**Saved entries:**
------------------------

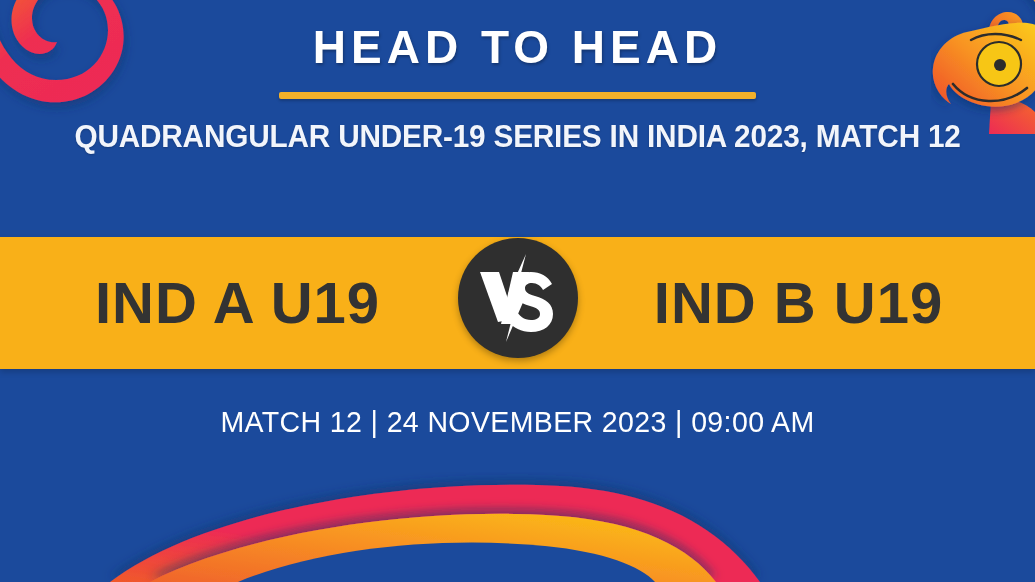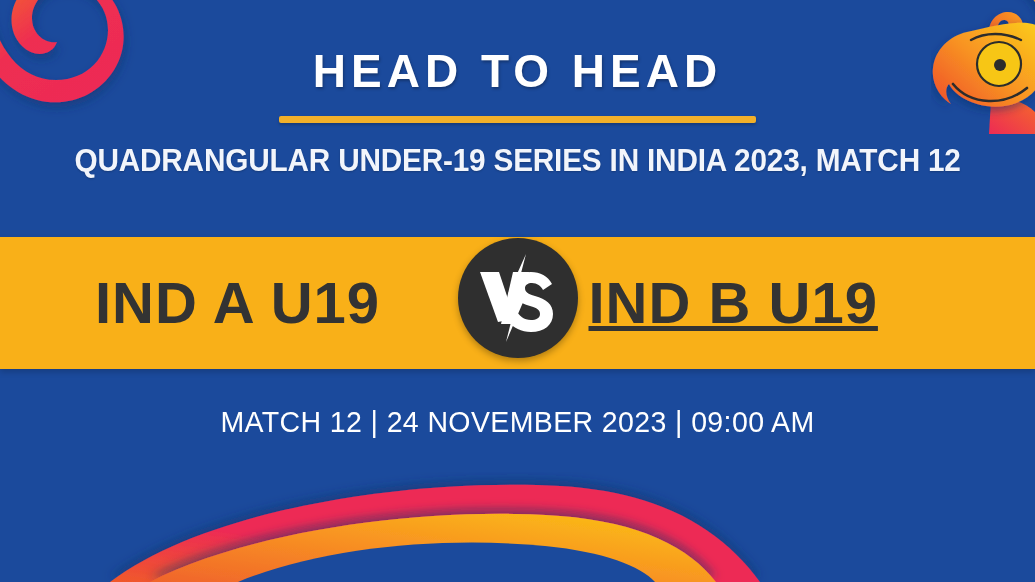--- a/index.html
+++ b/index.html
@@ -28,7 +28,7 @@
     display:flex; flex-direction:column; align-items:center;
   }
   #title-head-to-head {
-    margin-top:48px;
+    margin-top:24px;
     color:#FFFFFF;
     font-size:46px;
     font-weight:bold;

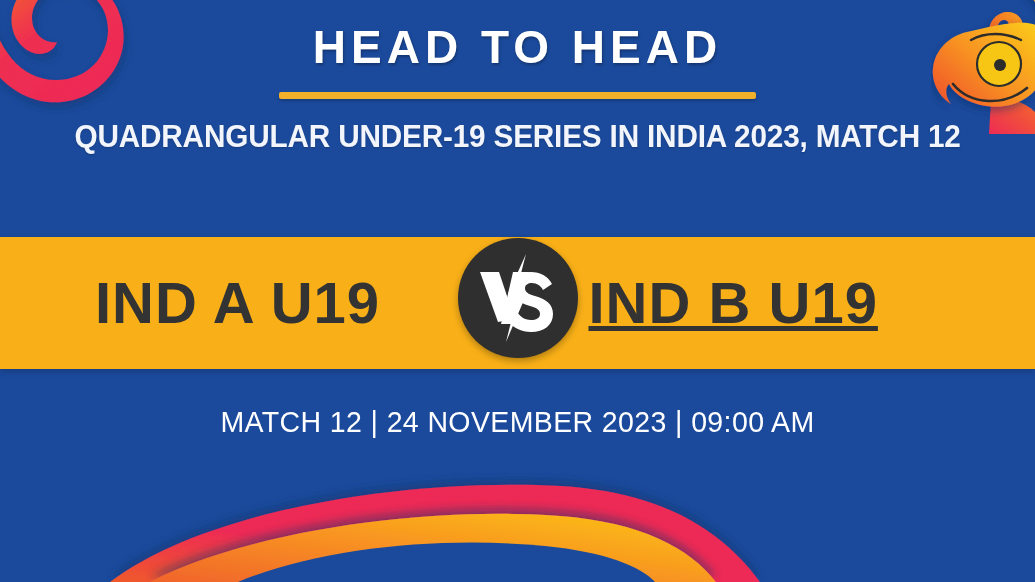--- a/index.html
+++ b/index.html
@@ -73,7 +73,7 @@
     white-space:nowrap;
   }
   #team-home { width:430px; text-align:center; padding-right:8px; }
-  #team-away { width:430px; text-align:left; padding-left:10px;text-decoration:underline; }
+  #team-away { width:430px; text-align:center; padding-left:10px; }
   #vs-spacer { width:122px; }
 
   #vs-badge {

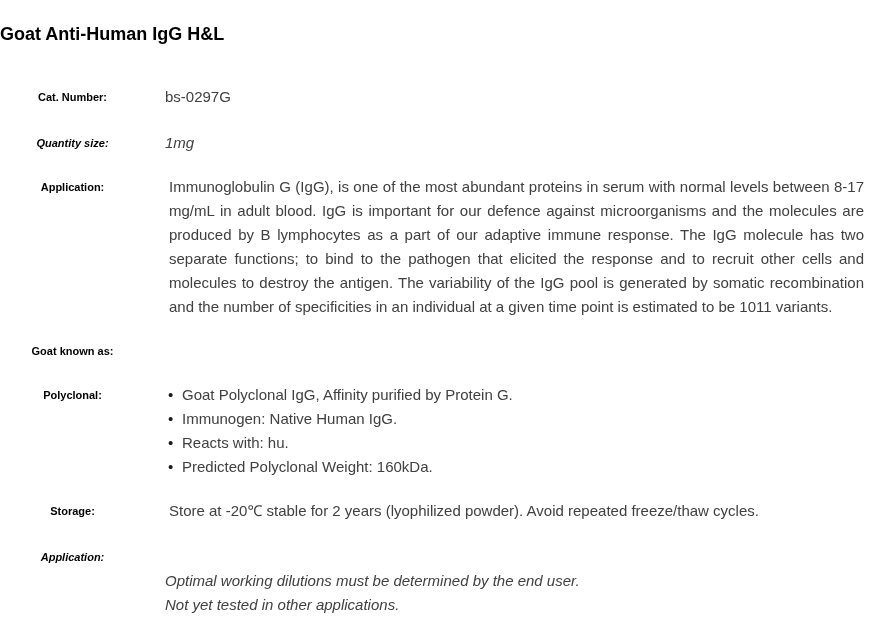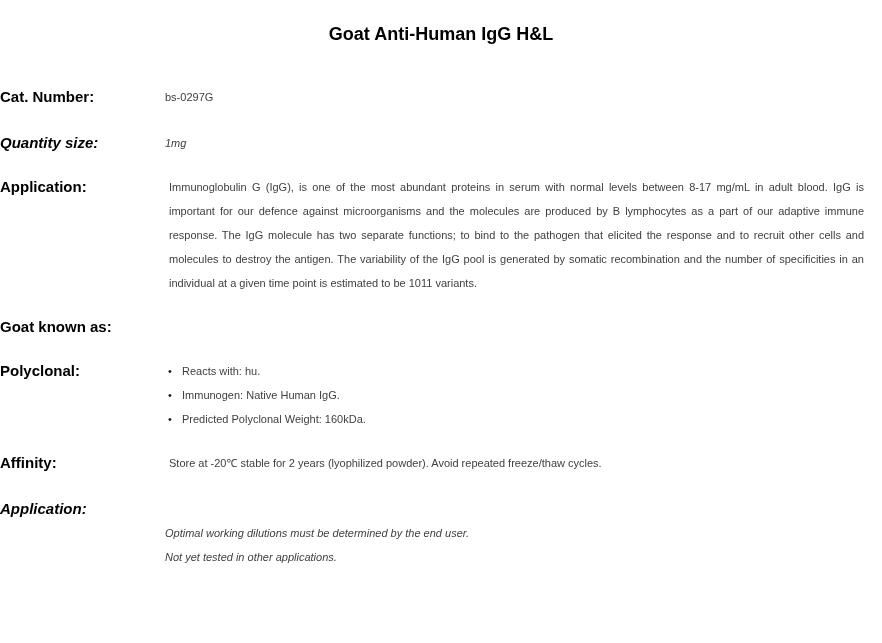--- a/index.html
+++ b/index.html
@@ -18,7 +18,6 @@
   .title {
     margin: 0;
     padding-top: 22px;
-    text-align: center;
     font-size: 18px;
     font-weight: bold;
     line-height: 24px;

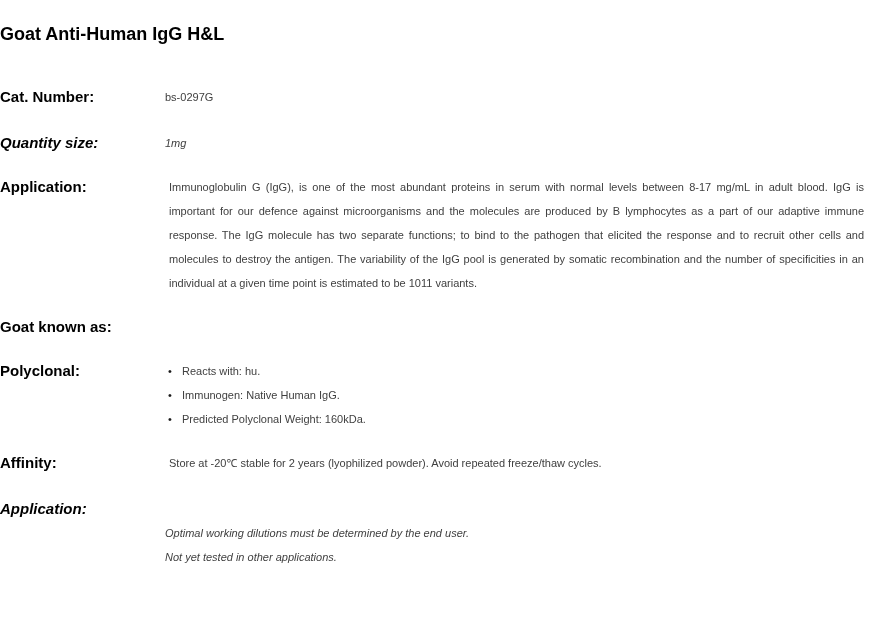--- a/index.html
+++ b/index.html
@@ -33,8 +33,8 @@
   .label {
     flex: 0 0 145px;
     width: 145px;
-    text-align: left;
-    font-size: 15px;
+    text-align: center;
+    font-size: 11px;
     font-weight: bold;
     line-height: 24px;
     color: #000000;

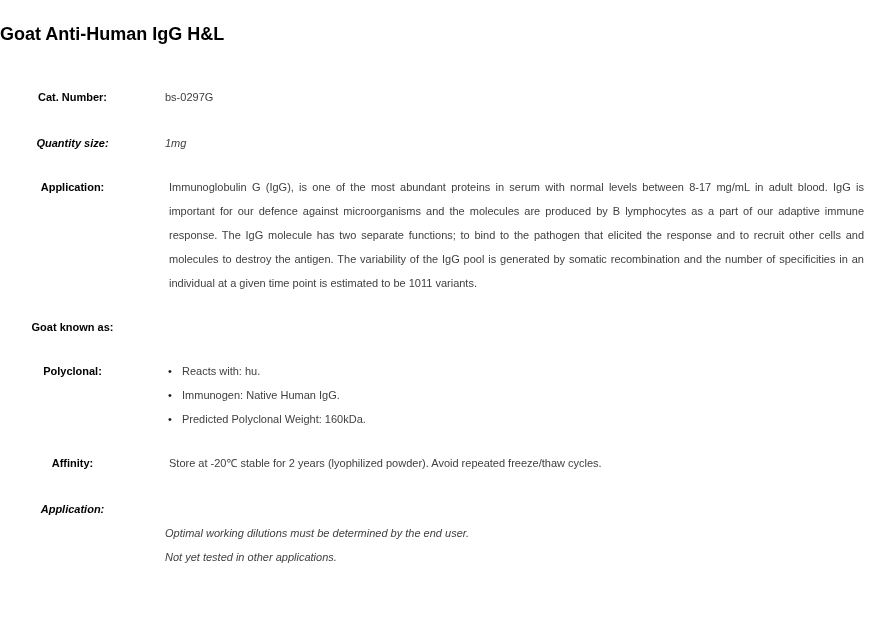--- a/index.html
+++ b/index.html
@@ -42,7 +42,7 @@
   .value {
     margin-left: 20px;
     width: 695px;
-    font-size: 11px;
+    font-size: 15px;
     line-height: 24px;
     color: #404040;
   }

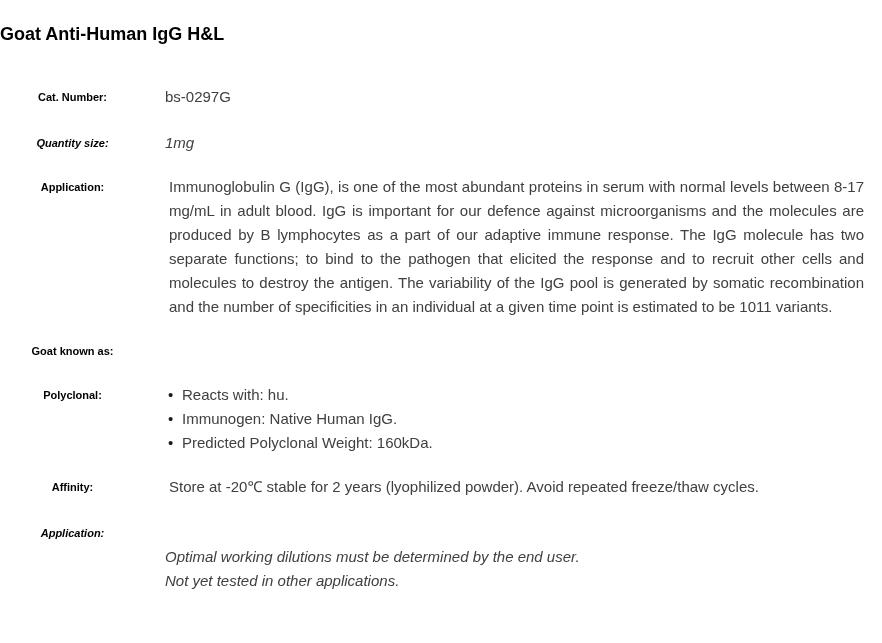--- a/index.html
+++ b/index.html
@@ -108,6 +108,7 @@
     <div class="label">Polyclonal:</div>
     <div class="value">
       <ul class="spec-list">
+        <li>Goat Polyclonal IgG, Affinity purified by Protein G.</li>
         <li>Reacts with: hu.</li>
         <li>Immunogen: Native Human IgG.</li>
         <li>Predicted Polyclonal Weight: 160kDa.</li>

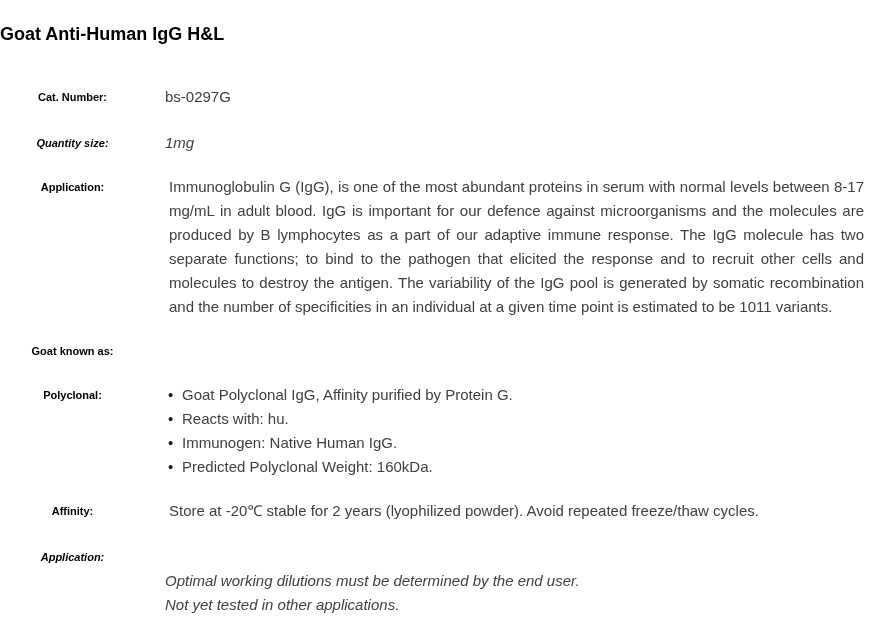--- a/index.html
+++ b/index.html
@@ -109,8 +109,8 @@
     <div class="value">
       <ul class="spec-list">
         <li>Goat Polyclonal IgG, Affinity purified by Protein G.</li>
+        <li>Immunogen: Native Human IgG.</li>
         <li>Reacts with: hu.</li>
-        <li>Immunogen: Native Human IgG.</li>
         <li>Predicted Polyclonal Weight: 160kDa.</li>
       </ul>
     </div>

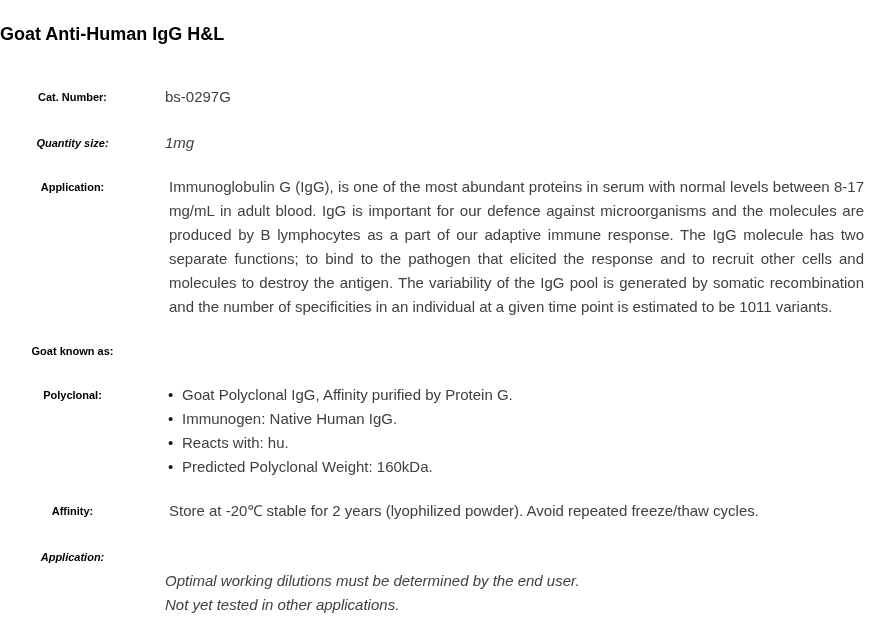--- a/index.html
+++ b/index.html
@@ -117,7 +117,7 @@
   </div>
 
   <div class="row mt20">
-    <div class="label">Affinity:</div>
+    <div class="label">Storage:</div>
     <div class="value indent4">Store at -20℃ stable for 2 years (lyophilized powder). Avoid repeated freeze/thaw cycles.</div>
   </div>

------------------------

**Task details:**
Please reproduce, word for word, only the lines from the line that holds "color: #404040;" through the final line of the entries above, omitting any pictures.

**Answer to this task:**
     color: #404040;
   }

--- a/index.html
+++ b/index.html
@@ -108,6 +108,7 @@
     <div class="label">Polyclonal:</div>
     <div class="value">
       <ul class="spec-list">
+        <li>Goat Polyclonal IgG, Affinity purified by Protein G.</li>
         <li>Reacts with: hu.</li>
         <li>Immunogen: Native Human IgG.</li>
         <li>Predicted Polyclonal Weight: 160kDa.</li>

--- a/index.html
+++ b/index.html
@@ -109,8 +109,8 @@
     <div class="value">
       <ul class="spec-list">
         <li>Goat Polyclonal IgG, Affinity purified by Protein G.</li>
+        <li>Immunogen: Native Human IgG.</li>
         <li>Reacts with: hu.</li>
-        <li>Immunogen: Native Human IgG.</li>
         <li>Predicted Polyclonal Weight: 160kDa.</li>
       </ul>
     </div>

--- a/index.html
+++ b/index.html
@@ -117,7 +117,7 @@
   </div>
 
   <div class="row mt20">
-    <div class="label">Affinity:</div>
+    <div class="label">Storage:</div>
     <div class="value indent4">Store at -20℃ stable for 2 years (lyophilized powder). Avoid repeated freeze/thaw cycles.</div>
   </div>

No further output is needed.